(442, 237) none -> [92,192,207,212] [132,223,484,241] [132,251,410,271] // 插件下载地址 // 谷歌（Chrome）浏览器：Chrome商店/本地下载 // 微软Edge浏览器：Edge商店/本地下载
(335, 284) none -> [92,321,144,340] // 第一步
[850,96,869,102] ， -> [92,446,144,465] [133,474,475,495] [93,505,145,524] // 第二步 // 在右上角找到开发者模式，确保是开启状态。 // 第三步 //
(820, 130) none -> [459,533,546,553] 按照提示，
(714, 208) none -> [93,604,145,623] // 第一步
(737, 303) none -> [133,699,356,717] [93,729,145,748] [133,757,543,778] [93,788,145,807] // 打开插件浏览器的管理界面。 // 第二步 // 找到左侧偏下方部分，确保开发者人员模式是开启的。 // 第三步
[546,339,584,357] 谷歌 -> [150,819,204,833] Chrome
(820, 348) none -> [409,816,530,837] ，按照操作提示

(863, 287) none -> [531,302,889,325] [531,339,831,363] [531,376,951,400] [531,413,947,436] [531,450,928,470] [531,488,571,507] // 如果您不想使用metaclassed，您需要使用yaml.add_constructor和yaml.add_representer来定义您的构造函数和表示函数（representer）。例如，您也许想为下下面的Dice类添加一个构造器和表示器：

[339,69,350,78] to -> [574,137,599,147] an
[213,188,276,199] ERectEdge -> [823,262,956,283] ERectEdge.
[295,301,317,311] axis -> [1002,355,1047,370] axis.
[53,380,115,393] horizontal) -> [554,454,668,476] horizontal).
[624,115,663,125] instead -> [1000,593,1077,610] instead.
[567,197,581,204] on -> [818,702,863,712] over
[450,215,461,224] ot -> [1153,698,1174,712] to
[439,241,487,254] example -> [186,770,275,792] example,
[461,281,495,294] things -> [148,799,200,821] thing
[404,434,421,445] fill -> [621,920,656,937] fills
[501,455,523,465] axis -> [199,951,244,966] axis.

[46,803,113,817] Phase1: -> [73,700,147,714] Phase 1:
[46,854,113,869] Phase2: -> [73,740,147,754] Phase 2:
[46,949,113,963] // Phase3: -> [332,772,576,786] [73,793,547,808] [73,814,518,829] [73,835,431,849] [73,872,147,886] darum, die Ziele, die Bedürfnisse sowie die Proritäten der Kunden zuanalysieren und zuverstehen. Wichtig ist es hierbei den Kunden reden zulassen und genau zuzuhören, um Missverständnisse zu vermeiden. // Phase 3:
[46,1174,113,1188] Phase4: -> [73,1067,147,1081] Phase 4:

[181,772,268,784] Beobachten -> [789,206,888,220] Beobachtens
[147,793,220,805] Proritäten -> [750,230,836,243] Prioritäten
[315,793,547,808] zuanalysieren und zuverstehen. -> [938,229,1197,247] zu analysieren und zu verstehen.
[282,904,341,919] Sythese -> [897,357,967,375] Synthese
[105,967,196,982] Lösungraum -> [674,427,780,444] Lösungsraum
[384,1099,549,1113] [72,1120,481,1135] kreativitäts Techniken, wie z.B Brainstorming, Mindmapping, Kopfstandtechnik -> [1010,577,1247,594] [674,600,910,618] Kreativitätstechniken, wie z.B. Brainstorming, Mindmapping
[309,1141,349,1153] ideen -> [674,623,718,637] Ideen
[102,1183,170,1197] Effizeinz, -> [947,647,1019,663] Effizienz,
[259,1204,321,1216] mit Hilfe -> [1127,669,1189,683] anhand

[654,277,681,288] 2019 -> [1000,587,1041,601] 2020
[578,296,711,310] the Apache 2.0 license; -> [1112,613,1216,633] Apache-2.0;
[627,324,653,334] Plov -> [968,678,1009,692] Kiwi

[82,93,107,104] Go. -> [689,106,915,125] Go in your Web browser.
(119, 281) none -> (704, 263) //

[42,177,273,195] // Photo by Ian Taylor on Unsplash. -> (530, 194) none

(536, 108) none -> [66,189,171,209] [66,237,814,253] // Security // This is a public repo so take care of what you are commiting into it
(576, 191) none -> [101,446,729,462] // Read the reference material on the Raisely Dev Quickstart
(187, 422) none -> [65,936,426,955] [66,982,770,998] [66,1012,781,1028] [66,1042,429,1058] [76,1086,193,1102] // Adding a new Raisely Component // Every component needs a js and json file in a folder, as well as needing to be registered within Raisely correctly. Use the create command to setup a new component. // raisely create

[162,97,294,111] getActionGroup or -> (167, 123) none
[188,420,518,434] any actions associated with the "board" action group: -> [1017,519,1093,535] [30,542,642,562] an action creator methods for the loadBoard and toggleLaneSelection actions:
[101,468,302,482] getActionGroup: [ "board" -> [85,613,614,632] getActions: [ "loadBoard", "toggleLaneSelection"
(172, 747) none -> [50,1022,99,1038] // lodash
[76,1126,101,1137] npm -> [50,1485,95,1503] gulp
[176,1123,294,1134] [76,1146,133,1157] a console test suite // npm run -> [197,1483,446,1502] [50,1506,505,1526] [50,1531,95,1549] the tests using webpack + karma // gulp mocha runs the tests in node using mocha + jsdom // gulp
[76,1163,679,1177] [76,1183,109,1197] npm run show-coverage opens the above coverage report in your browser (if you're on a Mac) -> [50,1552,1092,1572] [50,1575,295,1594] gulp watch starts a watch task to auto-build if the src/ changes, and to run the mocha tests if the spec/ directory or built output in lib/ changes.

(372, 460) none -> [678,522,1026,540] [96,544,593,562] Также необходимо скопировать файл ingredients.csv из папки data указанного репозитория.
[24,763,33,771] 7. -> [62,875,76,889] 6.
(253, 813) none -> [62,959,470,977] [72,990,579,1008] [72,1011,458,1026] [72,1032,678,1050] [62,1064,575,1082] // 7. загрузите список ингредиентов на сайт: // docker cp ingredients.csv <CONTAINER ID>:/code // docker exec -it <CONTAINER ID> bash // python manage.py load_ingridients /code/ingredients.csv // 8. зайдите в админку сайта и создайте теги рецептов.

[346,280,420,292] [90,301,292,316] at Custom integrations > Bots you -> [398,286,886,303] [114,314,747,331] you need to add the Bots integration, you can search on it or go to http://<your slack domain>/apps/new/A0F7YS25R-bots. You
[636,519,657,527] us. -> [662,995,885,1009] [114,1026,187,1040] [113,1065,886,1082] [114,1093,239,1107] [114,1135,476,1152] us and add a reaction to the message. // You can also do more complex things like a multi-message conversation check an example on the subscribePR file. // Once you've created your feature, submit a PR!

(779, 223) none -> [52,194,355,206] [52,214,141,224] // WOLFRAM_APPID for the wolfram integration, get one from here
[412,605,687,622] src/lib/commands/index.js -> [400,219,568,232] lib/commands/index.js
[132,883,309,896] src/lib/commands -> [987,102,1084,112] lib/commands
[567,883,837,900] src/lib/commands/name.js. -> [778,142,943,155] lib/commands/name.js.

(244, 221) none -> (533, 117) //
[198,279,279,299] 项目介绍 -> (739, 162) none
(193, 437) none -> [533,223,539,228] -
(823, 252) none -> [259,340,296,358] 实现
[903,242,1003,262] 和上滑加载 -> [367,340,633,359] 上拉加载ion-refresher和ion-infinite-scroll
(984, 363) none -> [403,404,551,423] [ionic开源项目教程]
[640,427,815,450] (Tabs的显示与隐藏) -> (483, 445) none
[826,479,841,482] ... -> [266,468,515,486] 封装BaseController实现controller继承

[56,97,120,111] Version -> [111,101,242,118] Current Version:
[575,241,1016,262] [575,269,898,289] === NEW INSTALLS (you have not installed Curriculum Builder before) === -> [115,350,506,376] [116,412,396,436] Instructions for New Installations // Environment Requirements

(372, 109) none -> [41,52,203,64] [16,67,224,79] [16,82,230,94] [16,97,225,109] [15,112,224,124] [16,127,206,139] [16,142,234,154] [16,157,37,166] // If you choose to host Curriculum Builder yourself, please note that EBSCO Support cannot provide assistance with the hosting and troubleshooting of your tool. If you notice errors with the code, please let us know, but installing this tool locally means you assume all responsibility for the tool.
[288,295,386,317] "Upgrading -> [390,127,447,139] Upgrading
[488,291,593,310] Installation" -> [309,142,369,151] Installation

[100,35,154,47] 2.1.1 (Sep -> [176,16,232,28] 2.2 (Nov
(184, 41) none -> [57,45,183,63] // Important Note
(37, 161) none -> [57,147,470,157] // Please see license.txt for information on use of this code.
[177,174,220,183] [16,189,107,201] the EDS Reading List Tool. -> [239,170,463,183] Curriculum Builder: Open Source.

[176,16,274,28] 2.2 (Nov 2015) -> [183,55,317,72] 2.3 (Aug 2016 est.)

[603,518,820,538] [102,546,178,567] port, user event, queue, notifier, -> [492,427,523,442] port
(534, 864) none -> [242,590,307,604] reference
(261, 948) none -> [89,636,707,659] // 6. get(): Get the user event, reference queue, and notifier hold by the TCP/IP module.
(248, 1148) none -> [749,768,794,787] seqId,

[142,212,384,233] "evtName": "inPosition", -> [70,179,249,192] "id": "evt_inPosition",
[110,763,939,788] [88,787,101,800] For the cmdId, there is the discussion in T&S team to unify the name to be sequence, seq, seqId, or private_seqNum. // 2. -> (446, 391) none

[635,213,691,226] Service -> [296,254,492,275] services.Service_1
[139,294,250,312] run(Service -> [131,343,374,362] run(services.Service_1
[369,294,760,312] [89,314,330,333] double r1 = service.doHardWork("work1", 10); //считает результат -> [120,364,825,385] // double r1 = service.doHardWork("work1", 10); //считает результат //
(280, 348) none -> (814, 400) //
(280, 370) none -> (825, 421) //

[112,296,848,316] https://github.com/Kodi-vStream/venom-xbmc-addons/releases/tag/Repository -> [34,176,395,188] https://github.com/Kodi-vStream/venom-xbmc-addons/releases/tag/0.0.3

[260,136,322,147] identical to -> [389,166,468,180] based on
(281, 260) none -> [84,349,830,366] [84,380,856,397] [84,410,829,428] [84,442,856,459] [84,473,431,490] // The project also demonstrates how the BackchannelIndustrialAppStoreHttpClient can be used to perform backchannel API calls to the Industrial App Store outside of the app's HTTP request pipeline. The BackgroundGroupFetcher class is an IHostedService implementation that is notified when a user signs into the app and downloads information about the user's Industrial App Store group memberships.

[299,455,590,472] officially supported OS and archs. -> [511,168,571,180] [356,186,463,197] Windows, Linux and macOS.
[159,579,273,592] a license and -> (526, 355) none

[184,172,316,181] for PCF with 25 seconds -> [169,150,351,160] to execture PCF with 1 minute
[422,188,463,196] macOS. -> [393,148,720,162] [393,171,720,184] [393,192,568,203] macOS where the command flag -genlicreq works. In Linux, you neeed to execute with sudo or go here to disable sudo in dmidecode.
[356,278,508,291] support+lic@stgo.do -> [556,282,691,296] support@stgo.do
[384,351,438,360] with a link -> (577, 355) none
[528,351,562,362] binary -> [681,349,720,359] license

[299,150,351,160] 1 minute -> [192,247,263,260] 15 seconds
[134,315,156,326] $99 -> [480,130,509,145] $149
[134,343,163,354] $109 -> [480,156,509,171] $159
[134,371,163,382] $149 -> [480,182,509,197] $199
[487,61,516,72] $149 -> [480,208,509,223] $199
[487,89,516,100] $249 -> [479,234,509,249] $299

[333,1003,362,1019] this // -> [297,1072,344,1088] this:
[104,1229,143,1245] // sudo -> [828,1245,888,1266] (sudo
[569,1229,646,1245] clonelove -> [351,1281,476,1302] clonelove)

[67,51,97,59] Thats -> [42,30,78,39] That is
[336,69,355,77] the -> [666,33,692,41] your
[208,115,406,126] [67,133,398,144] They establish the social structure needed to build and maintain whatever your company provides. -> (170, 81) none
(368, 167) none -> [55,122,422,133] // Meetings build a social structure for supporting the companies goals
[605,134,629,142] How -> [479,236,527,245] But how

__Assignment__. Search the entries for the word "information" and copy every line that has it.

__Answer for the task__.
(37, 161) none -> [57,147,470,157] // Please see license.txt for information on use of this code.
(281, 260) none -> [84,349,830,366] [84,380,856,397] [84,410,829,428] [84,442,856,459] [84,473,431,490] // The project also demonstrates how the BackchannelIndustrialAppStoreHttpClient can be used to perform backchannel API calls to the Industrial App Store outside of the app's HTTP request pipeline. The BackgroundGroupFetcher class is an IHostedService implementation that is notified when a user signs into the app and downloads information about the user's Industrial App Store group memberships.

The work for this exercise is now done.